Never give up, never surrender!

Confession time: we’ve attempted to use the Complexity Approach in our clinic a few times, but given up because of the various obstacles to getting it to work for our clients and their families. Despite all the barriers, we’re trying hard to re-introduce the approach because we are committed to evidence-based practice

Fortunately, we’ve recently had a big morale boost from Professor Holly Storkel, who has produced some outstanding free resources to help us get the approach into our practice to help clients (see links below).

Here’s a summary of what the treatment involves:

1. Who developed the complexity approach?

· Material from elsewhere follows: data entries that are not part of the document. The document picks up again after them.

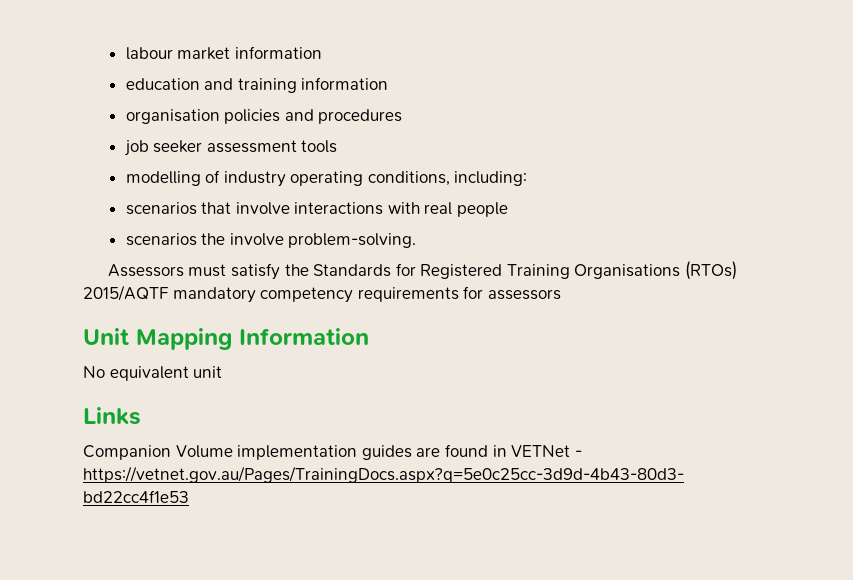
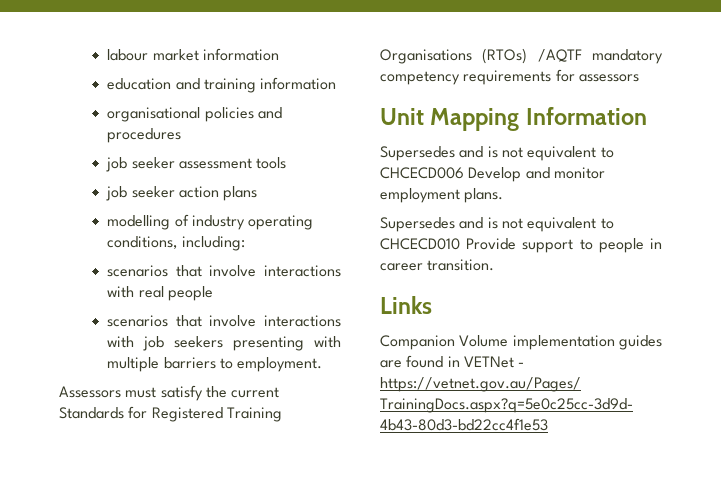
- organisation policies and procedures
+ organisational policies and procedures
+ job seeker action plans
- scenarios the involve problem-solving.
+ scenarios that involve interactions with job seekers presenting with multiple barriers to employment.
- Assessors must satisfy the Standards for Registered Training Organisations (RTOs) 2015/AQTF mandatory competency requirements for assessors
+ Assessors must satisfy the current Standards for Registered Training Organisations (RTOs) /AQTF mandatory competency requirements for assessors
- No equivalent unit
+ Supersedes and is not equivalent to CHCECD006 Develop and monitor employment plans.
+ Supersedes and is not equivalent to CHCECD010 Provide support to people in career transition.

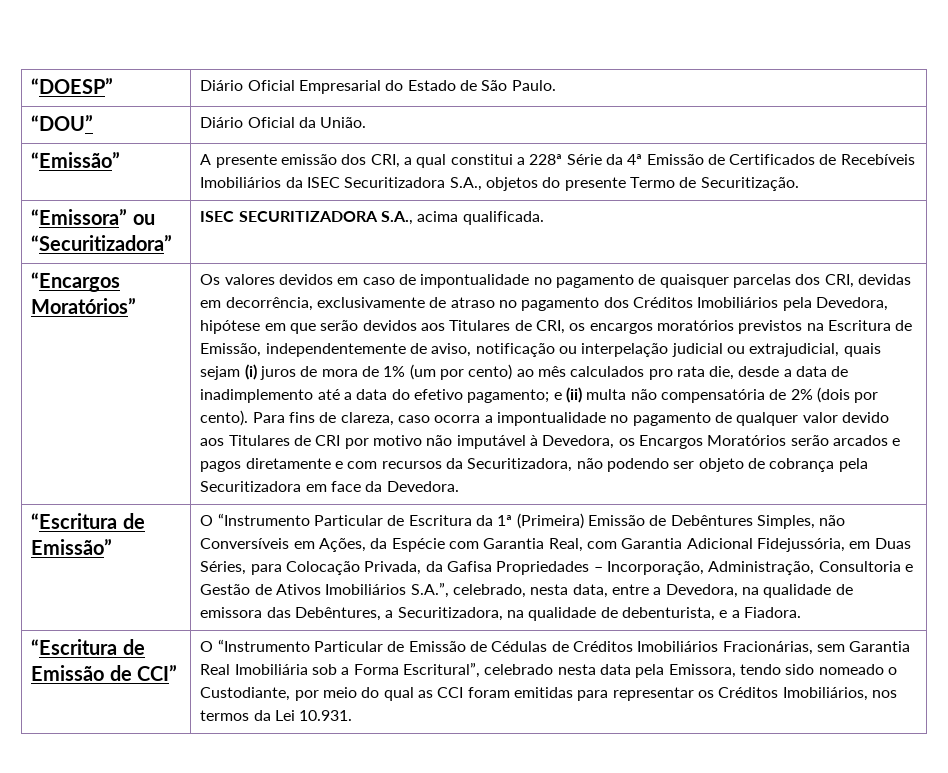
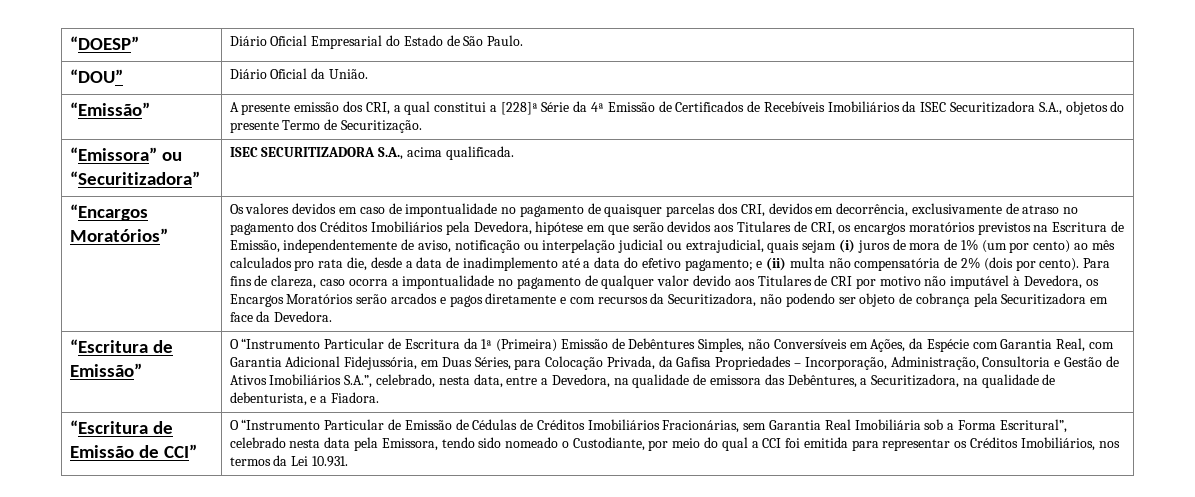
- “Emissão” | A presente emissão dos CRI, a qual constitui a 228ª Série da 4ª Emissão de Certificados de Recebíveis Imobiliários da ISEC Securitizadora S.A., objetos do presente Termo de Securitização.
+ “Emissão” | A presente emissão dos CRI, a qual constitui a [228]ª Série da 4ª Emissão de Certificados de Recebíveis Imobiliários da ISEC Securitizadora S.A., objetos do presente Termo de Securitização.
- Os valores devidos em caso de impontualidade no pagamento de quaisquer parcelas dos CRI, devidas em decorrência, exclusivamente de atraso no pagamento dos Créditos Imobiliários pela Devedora, hipótese em que serão devidos aos Titulares de CRI, os encargos moratórios previstos na Escritura de Emissão, independentemente de aviso, notificação ou interpelação judicial ou extrajudicial, quais sejam (i) juros de mora de 1% (um por cento) ao mês calculados pro rata die, desde a data de inadimplemento até a data do efetivo pagamento;
+ Os valores devidos em caso de impontualidade no pagamento de quaisquer parcelas dos CRI, devidos em decorrência, exclusivamente de atraso no pagamento dos Créditos Imobiliários pela Devedora, hipótese em que serão devidos aos Titulares de CRI, os encargos moratórios previstos na Escritura de Emissão, independentemente de aviso, notificação ou interpelação judicial ou extrajudicial, quais sejam (i) juros de mora de 1% (um por cento) ao mês calculados pro rata die, desde a data de inadimplemento até a data do efetivo pagamento;
- O “Instrumento Particular de Emissão de Cédulas de Créditos Imobiliários Fracionárias, sem Garantia Real Imobiliária sob a Forma Escritural”, celebrado nesta data pela Emissora, tendo sido nomeado o Custodiante, por meio do qual as CCI foram emitidas para representar os Créditos Imobiliários, nos termos da Lei 10.931.
+ O “Instrumento Particular de Emissão de Cédulas de Créditos Imobiliários Fracionárias, sem Garantia Real Imobiliária sob a Forma Escritural”, celebrado nesta data pela Emissora, tendo sido nomeado o Custodiante, por meio do qual a CCI foi emitida para representar os Créditos Imobiliários, nos termos da Lei 10.931.

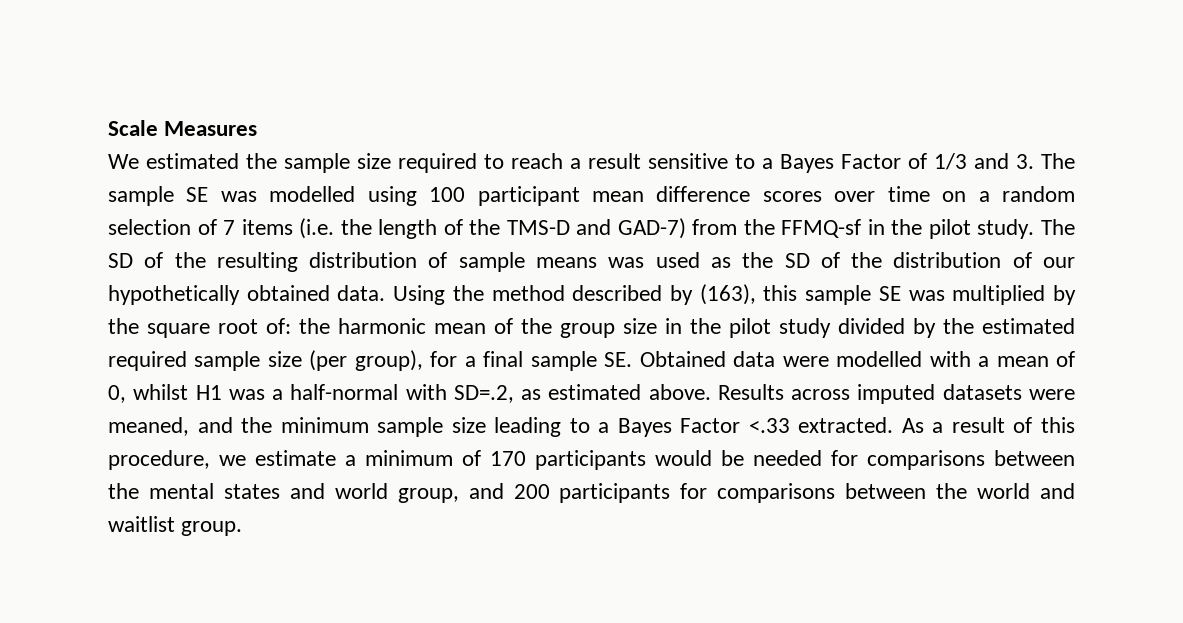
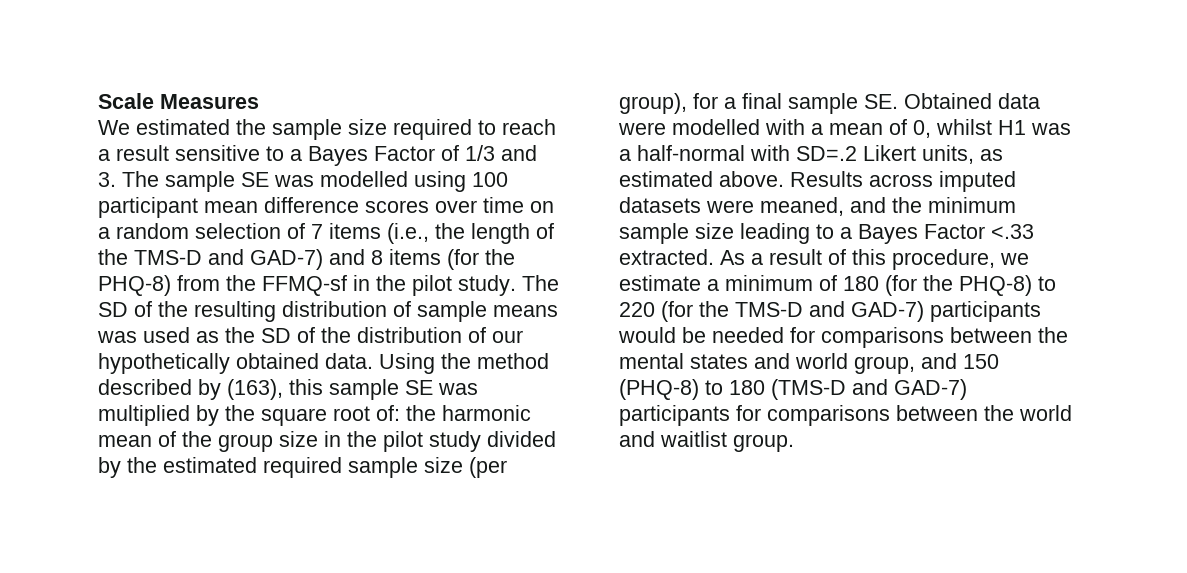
- We estimated the sample size required to reach a result sensitive to a Bayes Factor of 1/3 and 3. The sample SE was modelled using 100 participant mean difference scores over time on a random selection of 7 items (i.e. the length of the TMS-D and GAD-7) from the FFMQ-sf in the pilot study.
+ We estimated the sample size required to reach a result sensitive to a Bayes Factor of 1/3 and 3. The sample SE was modelled using 100 participant mean difference scores over time on a random selection of 7 items (i.e., the length of the TMS-D and GAD-7) and 8 items (for the PHQ-8) from the FFMQ-sf in the pilot study.
- Using the method described by (163), this sample SE was multiplied by the square root of: the harmonic mean of the group size in the pilot study divided by the estimated required sample size (per group), for a final sample SE. Obtained data were modelled with a mean of 0, whilst H1 was a half-normal with SD=.2, as estimated above.
+ Using the method described by (163), this sample SE was multiplied by the square root of: the harmonic mean of the group size in the pilot study divided by the estimated required sample size (per group), for a final sample SE. Obtained data were modelled with a mean of 0, whilst H1 was a half-normal with SD=.2 Likert units, as estimated above.
- As a result of this procedure, we estimate a minimum of 170 participants would be needed for comparisons between the mental states and world group, and 200 participants for comparisons between the world and waitlist group.
+ As a result of this procedure, we estimate a minimum of 180 (for the PHQ-8) to 220 (for the TMS-D and GAD-7) participants would be needed for comparisons between the mental states and world group, and 150 (PHQ-8) to 180 (TMS-D and GAD-7) participants for comparisons between the world and waitlist group.

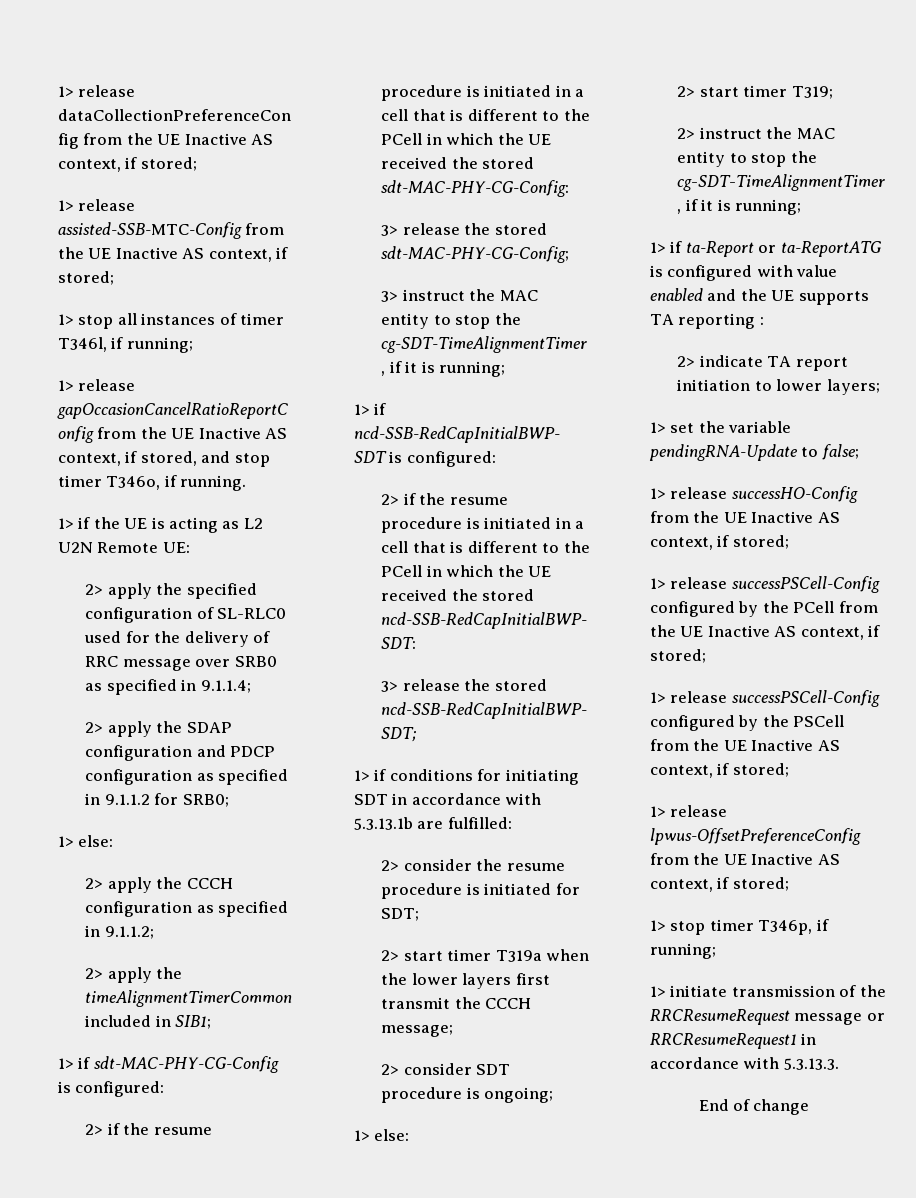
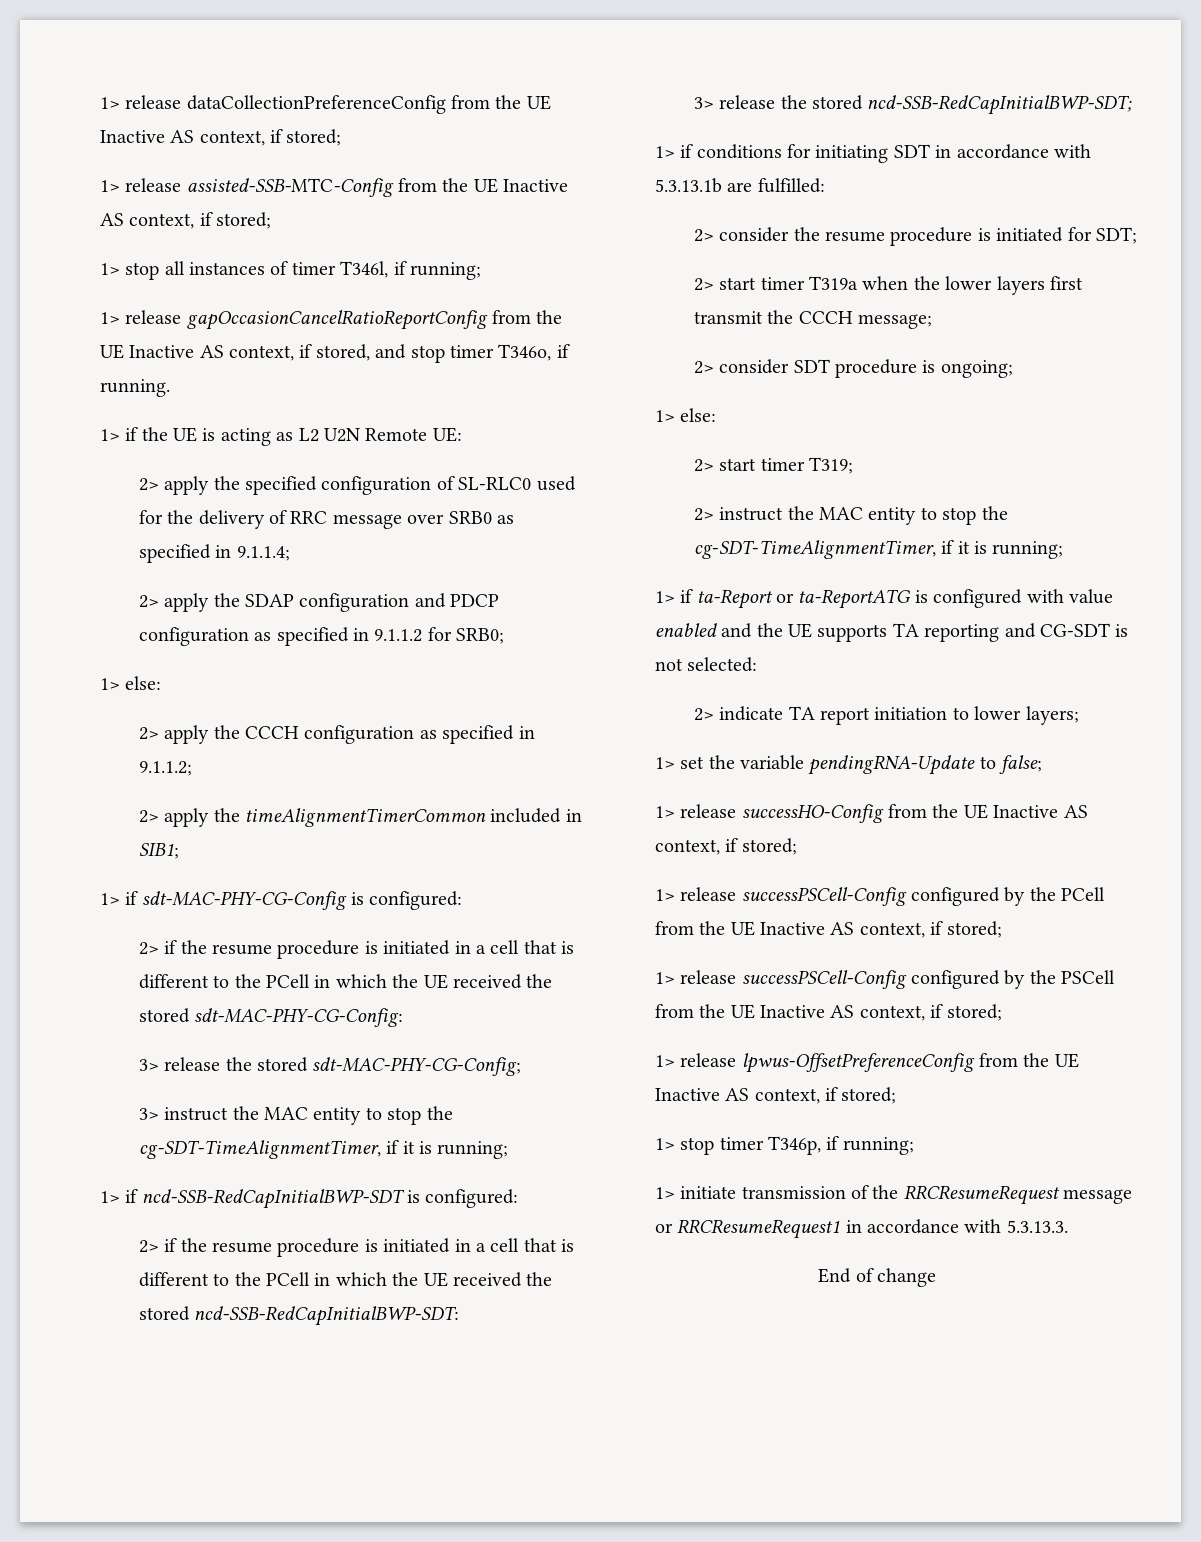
- 1> if ta-Report or ta-ReportATG is configured with value enabled and the UE supports TA reporting :
+ 1> if ta-Report or ta-ReportATG is configured with value enabled and the UE supports TA reporting and CG-SDT is not selected:

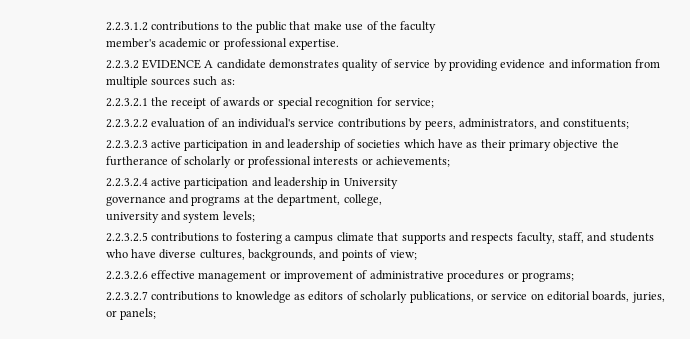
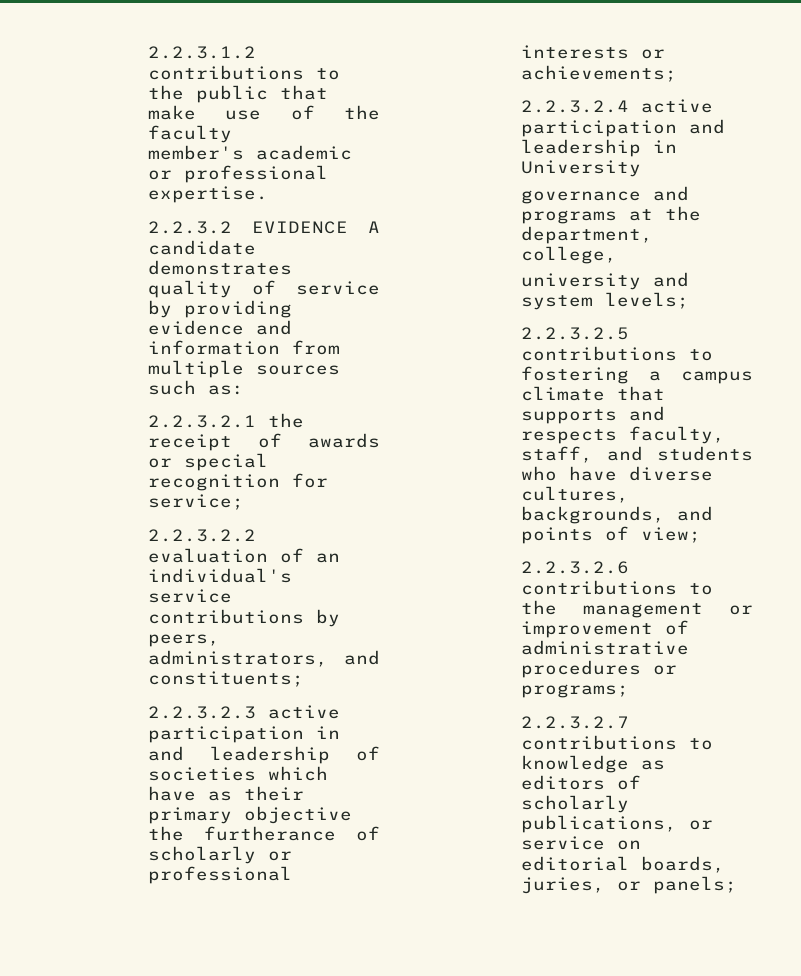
- 2.2.3.2.6 effective management or improvement of administrative procedures or programs;
+ 2.2.3.2.6 contributions to the management or improvement of administrative procedures or programs;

Professor Judith Gierut and colleagues at Indiana University (e.g. Gierut, 1999, 2001, 2007; and Gierut & Hulse, 2010).  

2. Who is it for?

Children aged 3-6 years:

  • with very low scores on standardised speech assessments (i.e. below the 5th-6th percentile); and
  • who are missing at least 5 speech sounds from their phonemic inventories.  

3. What are its goals?

Children who benefit from this approach start from a long way behind most other children the same age. The goal of the Complexity Approach is to produce “system wide change” to children’s speech to make them easier to understand and to close the gap with typically developing children as quickly as possible.

4. How does it work?

Right. Strap yourself in!

To make system-wide changes, speech pathologists using the Complexity Approach try to choose speech sound targets that will give kids the “biggest bang for their buck”. The challenge with this approach is choosing the right speech sounds to target. To do this, speech pathologists think about four key things: 

  1. Typical development of speech sounds. We need to know the age when most children can say a speech sound, and the order in which they learn different consonant sounds. For example, most toddlers can say the /b/ sound. But many 5-year-olds still struggle with /r/ and voiceless and voiced “th” sounds (as in “bath” and “bathe”). You can read more about typical consonant acquisition here.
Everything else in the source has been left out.